**Work task:** The records that follow should be copied out exactly, pictures excluded.

**Data listing:**
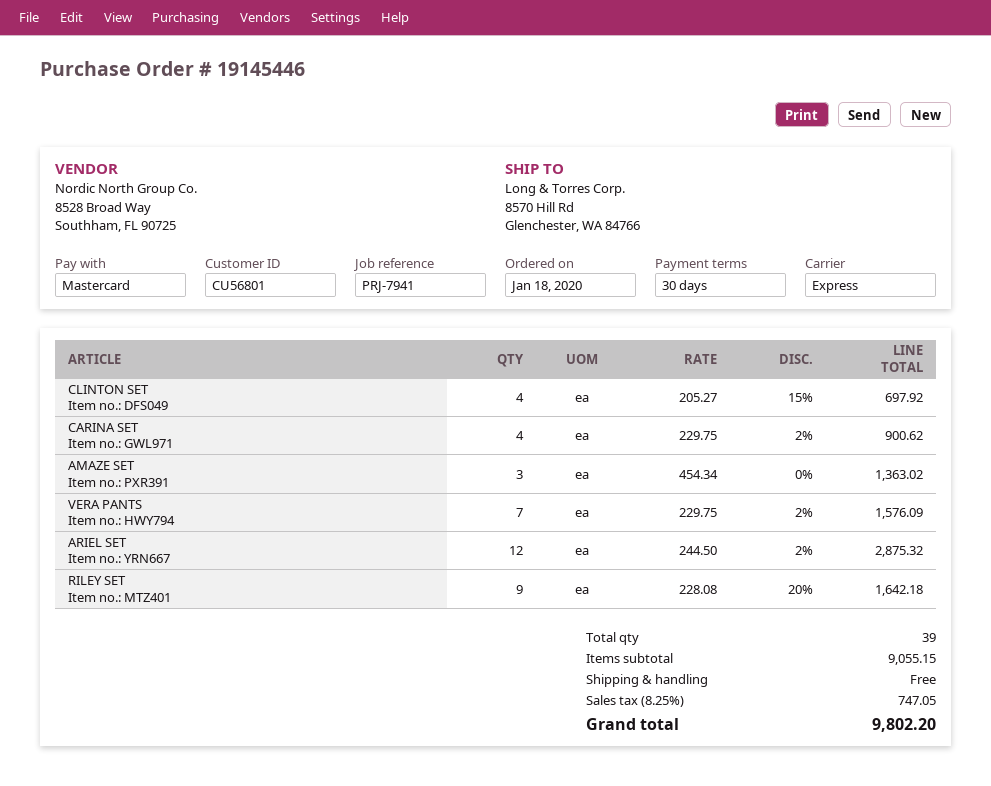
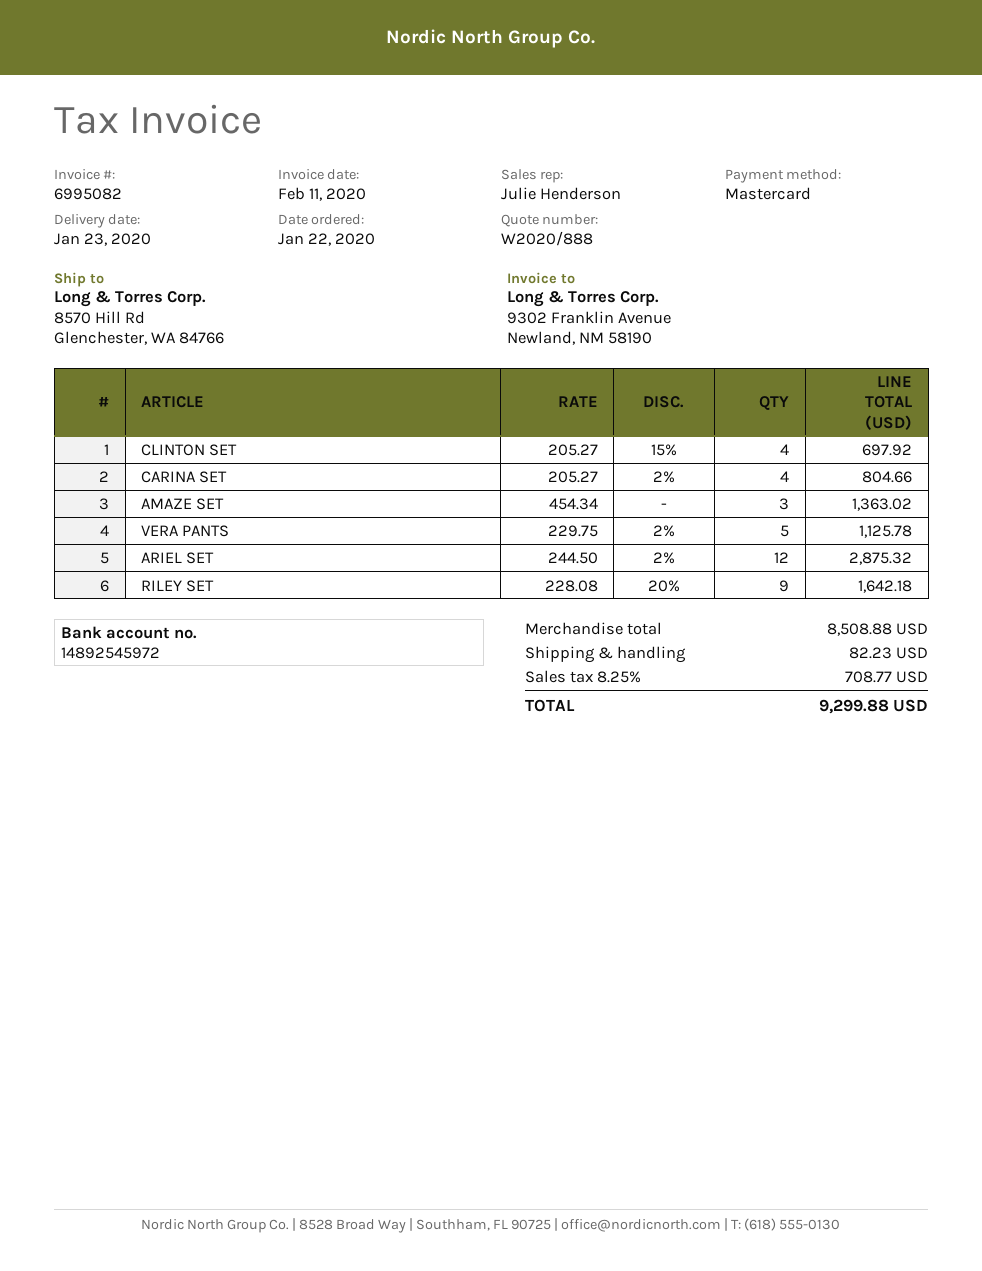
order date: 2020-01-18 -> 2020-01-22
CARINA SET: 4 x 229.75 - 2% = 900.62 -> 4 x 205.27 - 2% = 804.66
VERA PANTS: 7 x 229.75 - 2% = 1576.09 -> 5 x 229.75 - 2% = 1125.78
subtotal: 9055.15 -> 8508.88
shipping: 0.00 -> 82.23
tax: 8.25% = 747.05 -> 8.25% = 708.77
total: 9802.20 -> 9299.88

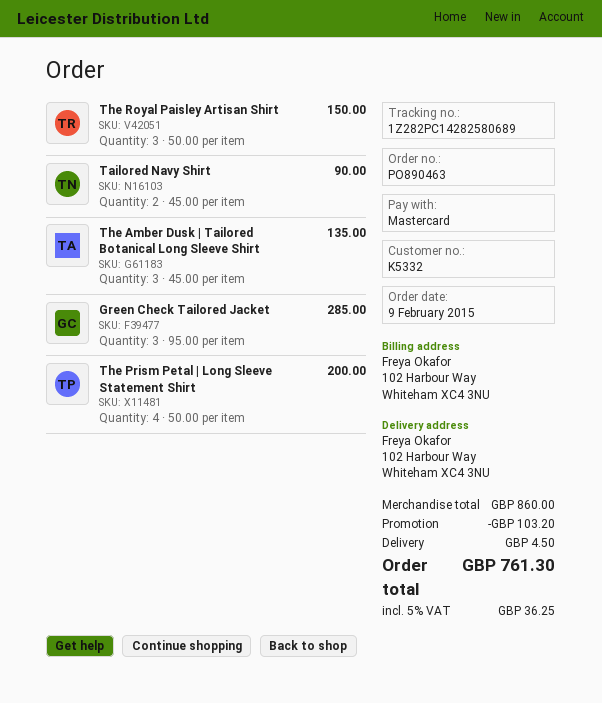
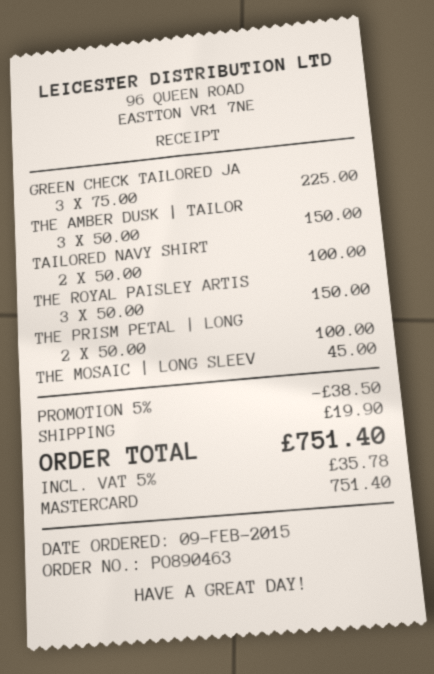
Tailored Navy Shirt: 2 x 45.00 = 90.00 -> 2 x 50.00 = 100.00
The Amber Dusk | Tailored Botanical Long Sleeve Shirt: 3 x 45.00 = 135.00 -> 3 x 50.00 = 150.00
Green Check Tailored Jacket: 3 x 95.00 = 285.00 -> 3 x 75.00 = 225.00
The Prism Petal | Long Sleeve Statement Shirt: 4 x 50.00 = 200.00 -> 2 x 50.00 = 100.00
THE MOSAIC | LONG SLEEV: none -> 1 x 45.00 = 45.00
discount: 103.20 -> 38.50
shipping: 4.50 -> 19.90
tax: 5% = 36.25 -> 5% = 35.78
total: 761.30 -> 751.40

**Problem solution:**
order date: 2020-01-18 -> 2020-01-22
CARINA SET: 4 x 229.75 - 2% = 900.62 -> 4 x 205.27 - 2% = 804.66
VERA PANTS: 7 x 229.75 - 2% = 1576.09 -> 5 x 229.75 - 2% = 1125.78
subtotal: 9055.15 -> 8508.88
shipping: 0.00 -> 82.23
tax: 8.25% = 747.05 -> 8.25% = 708.77
total: 9802.20 -> 9299.88

Tailored Navy Shirt: 2 x 45.00 = 90.00 -> 2 x 50.00 = 100.00
The Amber Dusk | Tailored Botanical Long Sleeve Shirt: 3 x 45.00 = 135.00 -> 3 x 50.00 = 150.00
Green Check Tailored Jacket: 3 x 95.00 = 285.00 -> 3 x 75.00 = 225.00
The Prism Petal | Long Sleeve Statement Shirt: 4 x 50.00 = 200.00 -> 2 x 50.00 = 100.00
THE MOSAIC | LONG SLEEV: none -> 1 x 45.00 = 45.00
discount: 103.20 -> 38.50
shipping: 4.50 -> 19.90
tax: 5% = 36.25 -> 5% = 35.78
total: 761.30 -> 751.40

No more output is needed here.